To obtain a clean range of RAM space, we can also zero out the arranged RAM space.

Copying stage 2 into RAM

When copying, two points must be determined:

(1) The starting and ending addresses of the executable image of stage 2 in the solid-state storage device;

(2) The starting address of the RAM space.

Setting the stack pointer sp

Setting the stack pointer is to prepare for executing C language code. Typically, we can set the value of sp to (stage2_end-4), i.e., at the top of the 1MB RAM space arranged in section 3.1.2 (the stack grows downwards).

Additionally, before setting the stack pointer sp, the LED can be turned off to indicate to the user that we are ready to jump to stage 2.

After executing the above steps, the physical memory layout of the system should be as shown in Figure 2.

Jumping to the C entry point of stage 2

Once everything is ready, we can jump to execute stage 2 of the Boot Loader. For example, in ARM systems, this can be achieved by modifying the PC register to the appropriate address.

Figure 2 shows the system memory layout when the stage 2 executable image of the Boot Loader has just been copied to RAM.

Stage 2 of the Boot Loader

As mentioned earlier, the code of stage 2 is typically implemented in C language to facilitate more complex functions and achieve better code readability and portability. However, unlike ordinary C language applications, when compiling and linking programs like Boot Loaders, we cannot use any support functions from the glibc library. The reason is obvious. This brings us to a problem: how to jump into the main() function? Directly using the starting address of the main() function as the entry point of the entire stage 2 executable image may seem like the most straightforward idea. However, this approach has two drawbacks: 1) it cannot pass function parameters to the main() function; 2) it cannot handle the return from the main() function.
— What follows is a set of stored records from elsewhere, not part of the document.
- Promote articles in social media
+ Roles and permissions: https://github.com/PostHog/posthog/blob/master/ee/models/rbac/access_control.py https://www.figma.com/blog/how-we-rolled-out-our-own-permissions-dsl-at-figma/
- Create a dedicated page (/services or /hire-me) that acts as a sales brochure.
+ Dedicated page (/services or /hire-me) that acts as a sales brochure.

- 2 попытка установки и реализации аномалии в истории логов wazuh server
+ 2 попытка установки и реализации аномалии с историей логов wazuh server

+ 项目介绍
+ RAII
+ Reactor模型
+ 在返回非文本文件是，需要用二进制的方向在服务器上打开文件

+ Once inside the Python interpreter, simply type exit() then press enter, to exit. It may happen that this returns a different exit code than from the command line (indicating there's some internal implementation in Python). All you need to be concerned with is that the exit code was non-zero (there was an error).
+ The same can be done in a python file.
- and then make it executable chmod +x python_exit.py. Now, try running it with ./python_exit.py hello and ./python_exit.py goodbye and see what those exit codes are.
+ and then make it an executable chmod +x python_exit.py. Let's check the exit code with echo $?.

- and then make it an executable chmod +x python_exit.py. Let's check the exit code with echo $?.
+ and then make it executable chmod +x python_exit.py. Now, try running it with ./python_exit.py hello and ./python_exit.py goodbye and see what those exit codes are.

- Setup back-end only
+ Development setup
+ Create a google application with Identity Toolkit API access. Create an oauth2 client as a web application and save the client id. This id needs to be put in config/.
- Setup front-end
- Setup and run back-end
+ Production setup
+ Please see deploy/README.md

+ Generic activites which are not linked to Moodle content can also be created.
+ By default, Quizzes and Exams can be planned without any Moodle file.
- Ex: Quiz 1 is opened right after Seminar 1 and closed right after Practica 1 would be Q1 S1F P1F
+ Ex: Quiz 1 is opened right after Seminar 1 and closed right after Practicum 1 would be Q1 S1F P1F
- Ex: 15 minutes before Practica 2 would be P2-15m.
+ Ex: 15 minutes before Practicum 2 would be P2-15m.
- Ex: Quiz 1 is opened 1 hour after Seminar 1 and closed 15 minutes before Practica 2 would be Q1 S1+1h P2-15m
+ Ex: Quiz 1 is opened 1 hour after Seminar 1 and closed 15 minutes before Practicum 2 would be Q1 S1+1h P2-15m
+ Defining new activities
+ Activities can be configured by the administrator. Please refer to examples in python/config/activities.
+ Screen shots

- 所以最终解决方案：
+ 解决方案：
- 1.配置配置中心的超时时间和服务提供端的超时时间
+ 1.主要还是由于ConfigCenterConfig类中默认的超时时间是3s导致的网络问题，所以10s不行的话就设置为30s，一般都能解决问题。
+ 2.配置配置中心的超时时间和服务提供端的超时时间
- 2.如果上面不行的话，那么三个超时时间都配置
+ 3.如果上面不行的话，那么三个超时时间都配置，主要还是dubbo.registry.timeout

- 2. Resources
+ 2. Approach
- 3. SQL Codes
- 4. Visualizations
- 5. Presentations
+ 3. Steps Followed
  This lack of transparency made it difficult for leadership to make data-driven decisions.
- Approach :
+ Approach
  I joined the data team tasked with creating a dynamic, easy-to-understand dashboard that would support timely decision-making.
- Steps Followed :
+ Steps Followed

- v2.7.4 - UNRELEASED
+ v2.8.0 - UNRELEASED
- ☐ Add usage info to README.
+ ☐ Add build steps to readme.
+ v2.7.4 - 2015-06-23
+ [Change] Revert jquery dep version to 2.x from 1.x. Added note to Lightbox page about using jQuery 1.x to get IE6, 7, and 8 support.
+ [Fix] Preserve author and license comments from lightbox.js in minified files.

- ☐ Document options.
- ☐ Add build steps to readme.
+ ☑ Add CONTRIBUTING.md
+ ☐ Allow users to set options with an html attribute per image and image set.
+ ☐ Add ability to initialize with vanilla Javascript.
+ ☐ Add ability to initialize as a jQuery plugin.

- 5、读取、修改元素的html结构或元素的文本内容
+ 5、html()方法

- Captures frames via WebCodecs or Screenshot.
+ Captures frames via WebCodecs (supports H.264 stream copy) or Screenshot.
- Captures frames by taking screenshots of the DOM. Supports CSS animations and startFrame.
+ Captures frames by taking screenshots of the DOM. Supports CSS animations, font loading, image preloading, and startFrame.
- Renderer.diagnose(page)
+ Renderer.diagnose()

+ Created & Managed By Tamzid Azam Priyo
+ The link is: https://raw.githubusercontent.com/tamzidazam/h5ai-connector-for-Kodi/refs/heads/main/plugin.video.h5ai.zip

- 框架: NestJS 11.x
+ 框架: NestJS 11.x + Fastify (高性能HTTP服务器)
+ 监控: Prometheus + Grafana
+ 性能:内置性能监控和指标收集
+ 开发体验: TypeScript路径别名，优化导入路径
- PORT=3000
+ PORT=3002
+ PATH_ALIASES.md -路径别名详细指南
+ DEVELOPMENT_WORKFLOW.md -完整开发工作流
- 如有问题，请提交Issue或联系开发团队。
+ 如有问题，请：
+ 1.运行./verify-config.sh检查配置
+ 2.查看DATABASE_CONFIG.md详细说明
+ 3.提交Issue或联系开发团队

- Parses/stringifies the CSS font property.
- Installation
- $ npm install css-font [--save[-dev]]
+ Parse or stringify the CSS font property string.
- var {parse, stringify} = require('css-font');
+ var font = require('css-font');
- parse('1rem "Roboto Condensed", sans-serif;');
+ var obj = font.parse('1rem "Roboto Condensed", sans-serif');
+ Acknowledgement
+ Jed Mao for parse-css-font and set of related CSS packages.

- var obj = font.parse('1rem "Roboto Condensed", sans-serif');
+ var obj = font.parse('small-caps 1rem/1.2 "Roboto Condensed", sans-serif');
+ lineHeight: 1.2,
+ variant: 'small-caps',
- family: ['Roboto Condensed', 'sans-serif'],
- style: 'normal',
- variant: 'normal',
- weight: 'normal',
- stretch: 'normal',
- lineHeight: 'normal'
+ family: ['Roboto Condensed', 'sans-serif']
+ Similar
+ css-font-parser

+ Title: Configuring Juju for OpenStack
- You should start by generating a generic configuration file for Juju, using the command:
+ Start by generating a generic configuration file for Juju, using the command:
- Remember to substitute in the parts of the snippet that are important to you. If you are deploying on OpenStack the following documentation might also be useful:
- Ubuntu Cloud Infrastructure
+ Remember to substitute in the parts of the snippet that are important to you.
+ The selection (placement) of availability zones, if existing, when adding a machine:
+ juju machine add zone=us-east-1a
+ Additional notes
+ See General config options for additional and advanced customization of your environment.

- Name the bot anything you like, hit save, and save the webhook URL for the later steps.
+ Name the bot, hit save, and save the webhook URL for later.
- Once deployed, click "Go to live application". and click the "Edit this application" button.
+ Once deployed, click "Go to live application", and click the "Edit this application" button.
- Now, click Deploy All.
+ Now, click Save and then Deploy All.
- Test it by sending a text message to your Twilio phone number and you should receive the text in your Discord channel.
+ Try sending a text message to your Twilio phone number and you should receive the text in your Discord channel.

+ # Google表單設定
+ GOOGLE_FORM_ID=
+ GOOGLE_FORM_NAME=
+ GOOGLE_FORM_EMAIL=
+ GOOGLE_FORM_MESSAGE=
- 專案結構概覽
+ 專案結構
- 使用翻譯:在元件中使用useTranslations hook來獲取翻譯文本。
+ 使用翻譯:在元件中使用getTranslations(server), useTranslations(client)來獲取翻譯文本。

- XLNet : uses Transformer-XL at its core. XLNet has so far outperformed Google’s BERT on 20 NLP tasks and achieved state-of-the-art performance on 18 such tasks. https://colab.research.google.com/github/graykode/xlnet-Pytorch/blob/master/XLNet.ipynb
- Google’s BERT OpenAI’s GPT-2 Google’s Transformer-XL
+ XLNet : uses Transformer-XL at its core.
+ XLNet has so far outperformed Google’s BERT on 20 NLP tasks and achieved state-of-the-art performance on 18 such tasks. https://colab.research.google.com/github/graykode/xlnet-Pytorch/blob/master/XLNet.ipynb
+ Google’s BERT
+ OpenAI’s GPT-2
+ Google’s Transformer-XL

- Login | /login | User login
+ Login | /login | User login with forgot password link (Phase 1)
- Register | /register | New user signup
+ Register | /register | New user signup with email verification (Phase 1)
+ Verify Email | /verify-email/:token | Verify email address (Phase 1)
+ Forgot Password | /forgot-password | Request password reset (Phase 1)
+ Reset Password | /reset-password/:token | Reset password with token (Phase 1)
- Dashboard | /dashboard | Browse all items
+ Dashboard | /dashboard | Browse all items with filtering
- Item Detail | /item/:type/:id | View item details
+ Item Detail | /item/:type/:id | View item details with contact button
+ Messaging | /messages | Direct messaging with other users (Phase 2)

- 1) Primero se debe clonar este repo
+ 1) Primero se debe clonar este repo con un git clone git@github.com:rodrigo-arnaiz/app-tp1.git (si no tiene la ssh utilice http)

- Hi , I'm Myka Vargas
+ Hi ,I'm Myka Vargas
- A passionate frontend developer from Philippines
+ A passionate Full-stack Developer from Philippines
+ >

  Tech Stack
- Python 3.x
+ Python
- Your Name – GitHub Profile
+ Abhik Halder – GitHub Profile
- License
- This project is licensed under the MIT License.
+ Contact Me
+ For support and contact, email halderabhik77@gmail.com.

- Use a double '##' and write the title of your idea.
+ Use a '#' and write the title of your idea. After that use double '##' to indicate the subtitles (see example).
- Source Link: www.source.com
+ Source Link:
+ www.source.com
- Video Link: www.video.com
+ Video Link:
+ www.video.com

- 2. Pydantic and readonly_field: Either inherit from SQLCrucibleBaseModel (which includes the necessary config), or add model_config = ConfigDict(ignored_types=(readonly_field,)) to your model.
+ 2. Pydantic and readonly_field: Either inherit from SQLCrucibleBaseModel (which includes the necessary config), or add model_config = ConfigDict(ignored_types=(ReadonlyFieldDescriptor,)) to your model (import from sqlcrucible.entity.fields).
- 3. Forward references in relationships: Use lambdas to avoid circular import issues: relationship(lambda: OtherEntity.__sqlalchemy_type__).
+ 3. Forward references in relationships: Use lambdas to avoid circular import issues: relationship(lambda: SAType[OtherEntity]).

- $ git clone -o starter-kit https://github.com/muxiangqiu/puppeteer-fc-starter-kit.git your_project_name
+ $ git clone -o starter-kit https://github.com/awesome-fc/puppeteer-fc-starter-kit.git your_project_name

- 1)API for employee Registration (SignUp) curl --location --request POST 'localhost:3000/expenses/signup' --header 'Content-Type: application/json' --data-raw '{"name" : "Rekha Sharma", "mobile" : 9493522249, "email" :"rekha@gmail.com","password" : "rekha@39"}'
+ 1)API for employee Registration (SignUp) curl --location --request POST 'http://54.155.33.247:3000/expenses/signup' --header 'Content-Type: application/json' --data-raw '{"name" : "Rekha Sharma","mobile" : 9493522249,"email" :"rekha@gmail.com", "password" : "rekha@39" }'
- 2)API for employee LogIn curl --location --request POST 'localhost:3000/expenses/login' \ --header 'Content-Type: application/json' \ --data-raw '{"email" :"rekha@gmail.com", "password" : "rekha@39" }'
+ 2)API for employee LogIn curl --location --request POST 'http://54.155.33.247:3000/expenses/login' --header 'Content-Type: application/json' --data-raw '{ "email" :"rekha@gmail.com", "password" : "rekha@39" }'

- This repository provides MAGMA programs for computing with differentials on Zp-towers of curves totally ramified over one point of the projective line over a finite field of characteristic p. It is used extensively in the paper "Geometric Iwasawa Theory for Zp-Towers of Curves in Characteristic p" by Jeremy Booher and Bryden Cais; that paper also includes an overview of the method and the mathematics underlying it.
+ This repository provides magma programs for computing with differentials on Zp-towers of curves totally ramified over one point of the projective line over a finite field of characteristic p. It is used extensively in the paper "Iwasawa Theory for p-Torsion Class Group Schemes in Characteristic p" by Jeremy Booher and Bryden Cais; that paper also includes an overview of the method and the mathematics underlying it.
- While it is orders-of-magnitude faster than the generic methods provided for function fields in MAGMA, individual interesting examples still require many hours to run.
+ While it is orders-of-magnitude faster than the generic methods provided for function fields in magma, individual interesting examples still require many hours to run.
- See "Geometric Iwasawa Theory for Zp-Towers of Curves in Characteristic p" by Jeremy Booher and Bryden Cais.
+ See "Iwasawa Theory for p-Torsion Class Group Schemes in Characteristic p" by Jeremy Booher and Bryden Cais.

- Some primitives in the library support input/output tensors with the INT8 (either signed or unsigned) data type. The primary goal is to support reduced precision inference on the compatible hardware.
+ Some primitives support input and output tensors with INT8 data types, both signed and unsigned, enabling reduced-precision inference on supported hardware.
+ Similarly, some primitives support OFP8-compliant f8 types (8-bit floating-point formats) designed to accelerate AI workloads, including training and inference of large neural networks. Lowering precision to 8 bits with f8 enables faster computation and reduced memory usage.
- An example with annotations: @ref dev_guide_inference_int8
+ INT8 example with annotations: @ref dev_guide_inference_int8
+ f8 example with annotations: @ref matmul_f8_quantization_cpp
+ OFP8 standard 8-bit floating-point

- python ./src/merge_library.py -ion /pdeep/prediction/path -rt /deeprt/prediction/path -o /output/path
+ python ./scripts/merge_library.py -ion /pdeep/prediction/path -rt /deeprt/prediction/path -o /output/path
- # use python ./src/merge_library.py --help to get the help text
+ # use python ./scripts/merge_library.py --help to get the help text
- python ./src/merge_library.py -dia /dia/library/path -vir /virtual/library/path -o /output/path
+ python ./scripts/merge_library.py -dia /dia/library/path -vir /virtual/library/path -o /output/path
A more clever method is to use the concept of a trampoline. That is, write a small trampoline program in assembly language and use this trampoline program as the entry point of the stage 2 executable image. Then we can use CPU jump instructions in the trampoline assembly program to jump into the main() function for execution; when the main() function returns, the CPU execution path will obviously return to our trampoline program. In short, the idea of this method is to use this trampoline program as an external wrapper for the main() function.

Below is a simple example of a trampoline program (from Blob):

.text

.globl _trampoline

_trampoline:

bl main

/* if main ever returns we just call it again */

b _trampoline

It can be seen that when the main() function returns, we again use a jump instruction to re-execute the trampoline program—hence the term trampoline.

Initializing hardware devices to be used in this stage

This typically includes: (1) initializing at least one serial port for I/O output information to the terminal user; (2) initializing timers, etc.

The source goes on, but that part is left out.